Она раздраженно махнула рукой и опять уставилась в зеркало. Ее соседка по гримерной пожала плечами.
– Ты преувеличиваешь. На концерты ходят не только отпускники. И что плохого в том, что им нравится тебя разглядывать? С тебя не убудет, а людям, вырвавшимся с фронта в Париж, нужно хоть немного развеяться.
– А мне нужны деньги, – Роз, закончив накладывать грим, стащила со стоявшей на подзеркальнике болванки белокурый парик и начала прилаживать его поверх собственной прически. – Тебе хорошо – певицы всегда имеют поклонников с толстыми кошельками. Промурлыкала пару шансонов, подцепила этого островитянина и доишь. А я всего лишь ассистентка. Лежу в ящике и улыбаюсь, пока Реми распиливает меня пополам! На что я могу рассчитывать?
– Мне показалось, вчера ты уехала с каким-то пожилым хлыщом в очень даже неплохом авто…
– Именно что хлыщом! Провинциальный отец семейства приехал на три дня в столицу. Всё, на что его хватило, – попытаться накачать меня дешевым вином. Не знал, бедняга, сколько я могу выпить… Кстати, ты ведь обычно носишь с собой аспирин. Не одолжишь ли таблеточку? Голова разламывается…
– Конечно, – Эжени, порывшись в сумочке, достала пузырек. – Возьми, оставь себе. У меня дома есть еще.
– Ты ангел. Кстати, у тебя самой-то всё в порядке? Весь вечер молчишь. Что случилось?
– Ничего не случилось, – певица грустно улыбнулась. – Всё по-прежнему.
– Дорогой братец никак не поймет, что ты ему не мать, да и он уже давно не ребенок?
Эжени ничего не ответила, только вздохнула. Роз сочувственно взглянула на товарку, сняла с плечиков расшитое блестками трико и начала втискивать в него свои пышные формы.
* * *
Леблан свернул к Опере, пересек бульвар.
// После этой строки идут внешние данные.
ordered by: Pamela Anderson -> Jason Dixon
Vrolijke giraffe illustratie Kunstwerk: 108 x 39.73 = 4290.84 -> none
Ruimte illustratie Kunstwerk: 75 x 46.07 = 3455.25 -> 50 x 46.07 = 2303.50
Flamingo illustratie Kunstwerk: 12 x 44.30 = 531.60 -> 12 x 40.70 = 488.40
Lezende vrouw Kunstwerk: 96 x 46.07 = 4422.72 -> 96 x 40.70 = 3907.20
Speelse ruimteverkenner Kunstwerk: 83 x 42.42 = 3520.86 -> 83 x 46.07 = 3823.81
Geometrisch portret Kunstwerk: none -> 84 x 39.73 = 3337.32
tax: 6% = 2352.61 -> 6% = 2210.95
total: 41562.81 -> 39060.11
Там всегда было людно, и ни дождь, ни война не могли этого изменить. Тыловики и отпускники в поисках развлечений, миндинетки в поисках мужчин, уличные торговки в поисках заработка. Смех, цоканье каблучков, трели аккордеонов и губных гармошек, лица, освещенные вспышками зажигалок. Запах прелых листьев, дешевой пудры и крепкого армейского табака. Но стоило отойти чуть подальше – и снова темнота, тишина, только порывистый ветер треплет патриотические транспаранты на домах.
Заказчик – «мсье Пьер» – ждал возле Биржи, у самой ограды. Они обменялись условленными фразами, пошли в сторону моста. Леблан искоса поглядывал на спутника. Высокий, рыжеватый. Волевое лицо, уверенный взгляд.
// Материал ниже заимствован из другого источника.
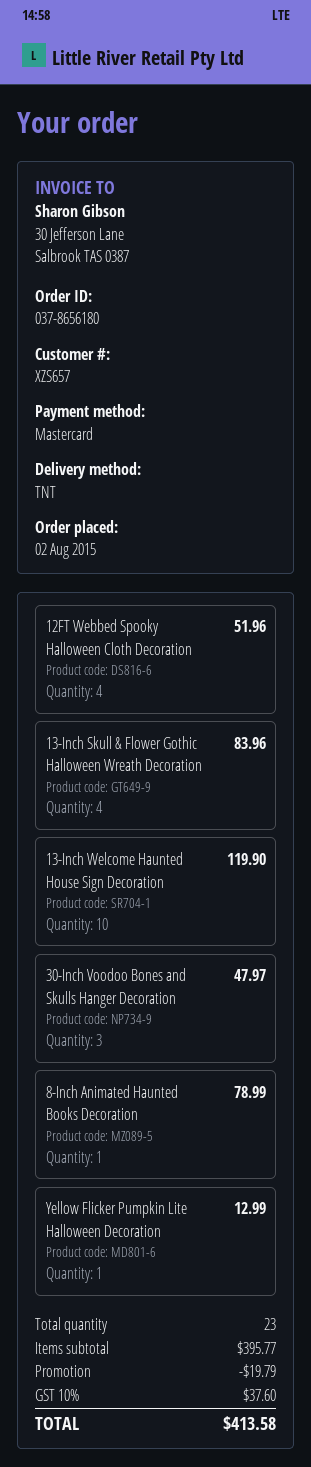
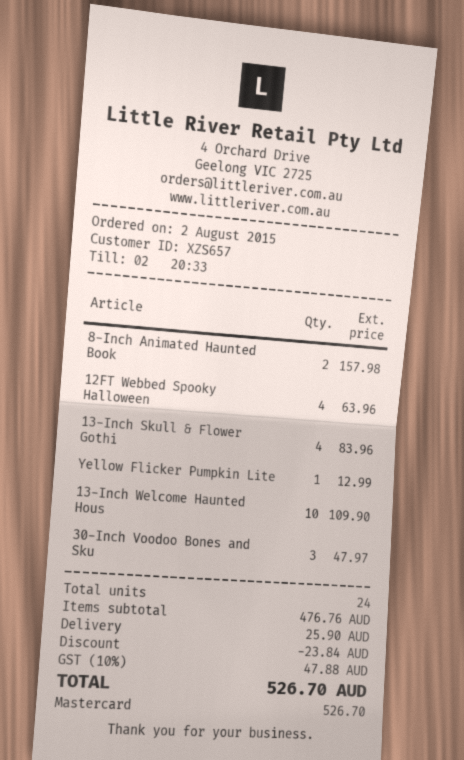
12FT Webbed Spooky Halloween Cloth Decoration: 4 for 51.96 -> 4 for 63.96
13-Inch Welcome Haunted House Sign Decoration: 10 for 119.90 -> 10 for 109.90
8-Inch Animated Haunted Books Decoration: 1 for 78.99 -> 2 for 157.98
total quantity: 23 -> 24
subtotal: 395.77 -> 476.76
discount: 19.79 -> 23.84
shipping: none -> 25.90
tax: 10% = 37.60 -> 10% = 47.88
total: 413.58 -> 526.70

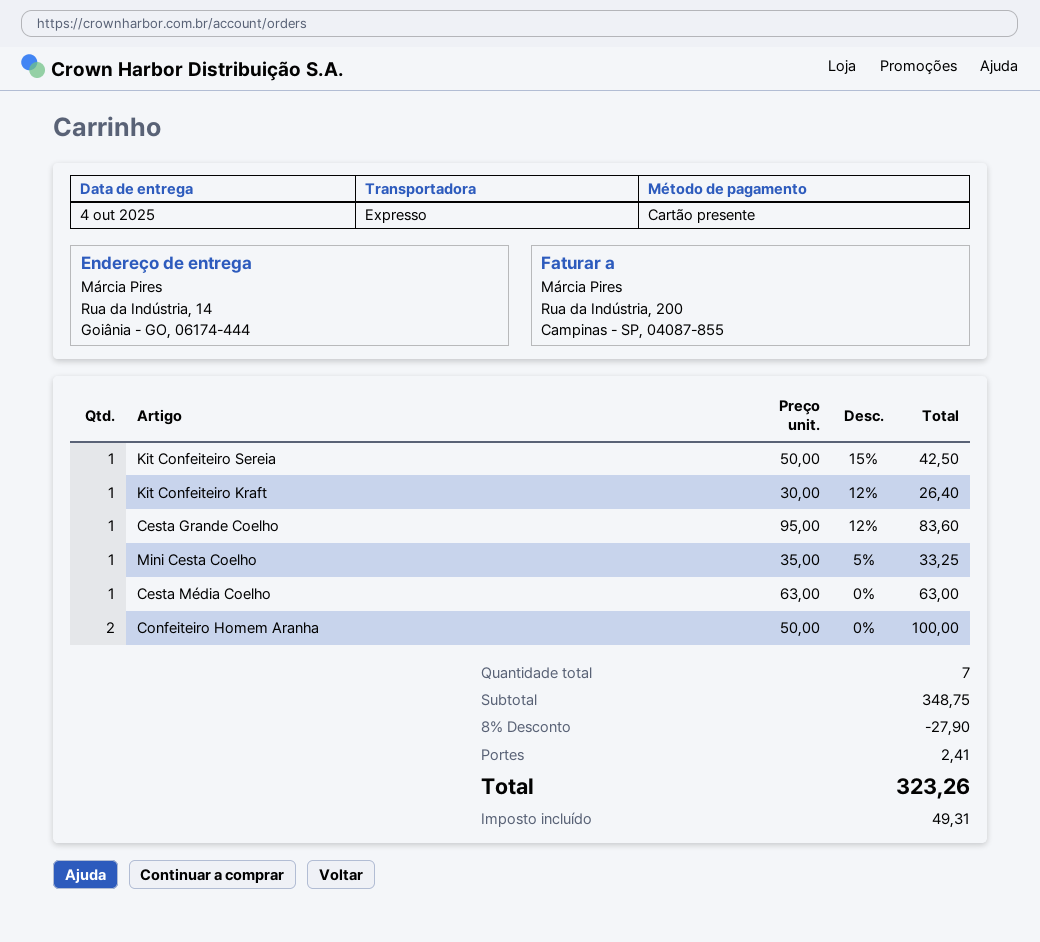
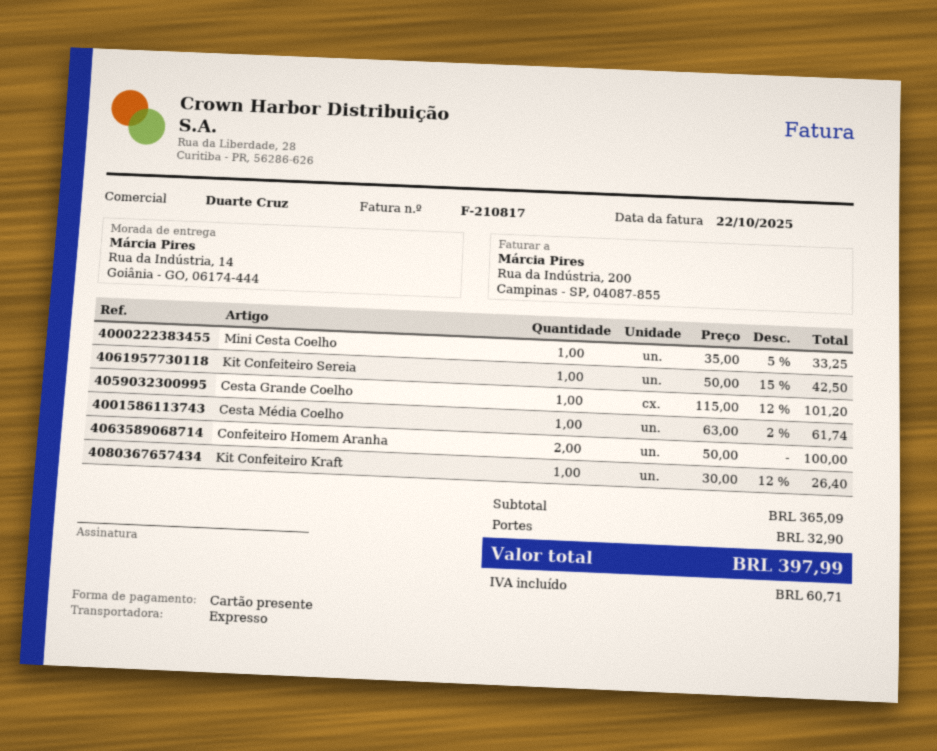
Cesta Grande Coelho: 1 x 95.00 - 12% = 83.60 -> 1 x 115.00 - 12% = 101.20
Cesta Média Coelho: 1 x 63.00 = 63.00 -> 1 x 63.00 - 2% = 61.74
subtotal: 348.75 -> 365.09
discount: 8% = 27.90 -> none
shipping: 2.41 -> 32.90
tax: 49.31 -> 60.71
total: 323.26 -> 397.99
– Далеко он живет? – тот же легкий, едва уловимый акцент, что и по телефону. «Я фламандец», – объяснил заказчик во время первого разговора.
– В Латинском квартале. Минут пятнадцать ходьбы.
«Пьер» кивнул, оторвал взгляд от подсвеченного противовоздушными прожекторами острова Ситэ, пристально посмотрел на Леблана:
– Теперь, когда можно наконец не бояться, что нас подслушают телефонные барышни, могу я спросить, кто он, этот ваш изобретатель?
Леблан вздохнул.
– Голодранец. Сидит на шее у сестры – кафешантанной певички. Мы договорились, что я найду ему заказчика, а он уплатит мне комиссионные. Я добрый человек, мсье. Согласился работать без задатка.
Помолчал и добавил:
– Он очень странный. Не от мира сего. Будете с ним разговаривать – имейте это в виду.
– Учту, – спокойно ответил заказчик.
* * *
– Эжени!
– Алекс, пожалуйста, не сейчас! Скоро мой выход, испортишь прическу!
– Дорогая, но я так соскучился!
Эжени вывернулась из рук англичанина, томно вздохнула:
– Я тоже… – и снова повернулась к зеркалу.
Алекс прошелся по крошечной гримерной – четыре шага вперед, четыре назад – спросил другим, сухим и требовательным тоном:
– Ты сказала ему?
Эжени покачала головой.
– Нет. Не было подходящего времени. У него какой-то срочный заказ, он поглощен своими опытами. Отмахнулся от всех моих попыток завести серьезный разговор.
Алекс остановился за спиной певицы, встретился взглядом с ее отражением, недовольно нахмурил брови:
– Мне это начинает надоедать. Твой брат взрослый человек, ты не можешь заботиться о нем бесконечно. У тебя должна быть своя жизнь. Мне не нравится, что ты поешь в этом кабаке, не нравится, что ты содержишь Макса, а больше всего не нравится, что из-за его капризов постоянно откладывается твой переезд в Англию.